Hey there, time traveller!
This article was published 25/11/2018 (2222 days ago), so information in it may no longer be current.

Danny Smyth was one of two police officers first on the scene after J.J. Harper was shot by Const. Robert Cross in March 1988.

While fairly new to the Winnipeg Police Service, Smyth covered and held Harper’s wound, accompanying him in the ambulance to hospital.

He also, like the rest of Winnipeg, witnessed then-chief Herb Stephen exonerating Cross of any wrongdoing. Smyth — while likely aware of a cover-up among officers — later testified during the following Aboriginal Justice Inquiry, providing evidence that disputed the claim the shooting was accidental.

According to then-Winnipeg Free Press columnist Gordon Sinclair Jr., Smyth — now the WPS chief — was the “one cop who seemed to have done the right thing.”

The public outcry from the Harper shooting, the recommendations of the inquiry, and later commissions (such as the Taman Inquiry) led to changes in the way investigations of police are handled.
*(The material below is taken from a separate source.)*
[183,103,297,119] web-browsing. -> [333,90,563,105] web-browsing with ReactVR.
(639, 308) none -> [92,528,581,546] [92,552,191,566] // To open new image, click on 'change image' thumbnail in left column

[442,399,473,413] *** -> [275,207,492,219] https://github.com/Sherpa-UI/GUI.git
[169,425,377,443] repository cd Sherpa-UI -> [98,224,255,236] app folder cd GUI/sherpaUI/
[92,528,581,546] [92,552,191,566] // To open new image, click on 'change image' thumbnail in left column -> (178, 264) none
This resulted in the formation of the Independent Investigation Unit of Manitoba in 2015, a body headed by former Crown prosecutor Zane Tessler and “mandated to conduct transparent and independent investigations of all serious incidents involving police.”

The JJ Harper shooting scene.
The JJ Harper shooting scene.

During an eight-month investigation led by investigative reporter Ryan Thorpe, the Free Press learned the IIU has fallen short as an oversight body, particularly over the WPS.
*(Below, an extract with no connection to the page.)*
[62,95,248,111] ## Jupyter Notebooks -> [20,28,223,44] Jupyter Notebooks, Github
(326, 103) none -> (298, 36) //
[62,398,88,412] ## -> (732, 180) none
The IIU has had its work resisted, obstructed, and undermined by the city police. At the same time, it’s been exposed that the IIU has no teeth (with officers openly refusing to participate), is not as “civilian-led” as it poses to be (made up mostly of ex-police officers), and is mired in a jurisdictional power struggle with the WPS.
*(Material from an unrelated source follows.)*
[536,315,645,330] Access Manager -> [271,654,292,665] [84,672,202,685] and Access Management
This has raised an aura of suspicion surrounding possible cover-ups, problems with police investigating police, and injustice at all levels.

Sound familiar? It feels like 1988 all over again.

Smyth’s career, it appears, has come full circle.

Armed with the recent revelations surrounding the IIU, lawmakers have to act. My Free Press colleague, Dan Lett, wrote Monday the “ball is now squarely in Justice Minister Cliff Cullen’s court.”

I agree. Lawmakers have to intervene and the province — which mandates and oversees the IIU — must act swiftly and determinedly.

Public confidence is shaken in the IIU and the WPS — and deservedly so. It’s traumatic to find out that public institutions are nepotistic, corrupt, and act nefariously, especially when those institutions purport to deliver the law.

So, welcome to Indigenous life.

Indigenous peoples are the most over-policed people in Canada. This has a lot to do with policies and practices that have targeted our community, driven, and kept us in the throes of poverty.

I feel bad sometimes for police officers, who have often been the primary deliverers of Canada’s aggressive attacks on Indigenous communities. Some didn’t choose this role, but all police inherit it.

It’s also difficult to understand the complexities of 150 years. Police officers often have to respond in seconds to situations and conflicts that took a century to develop. I wonder sometimes if police are adequately trained and supported to understand what they see — or unlearn what they’ve been taught.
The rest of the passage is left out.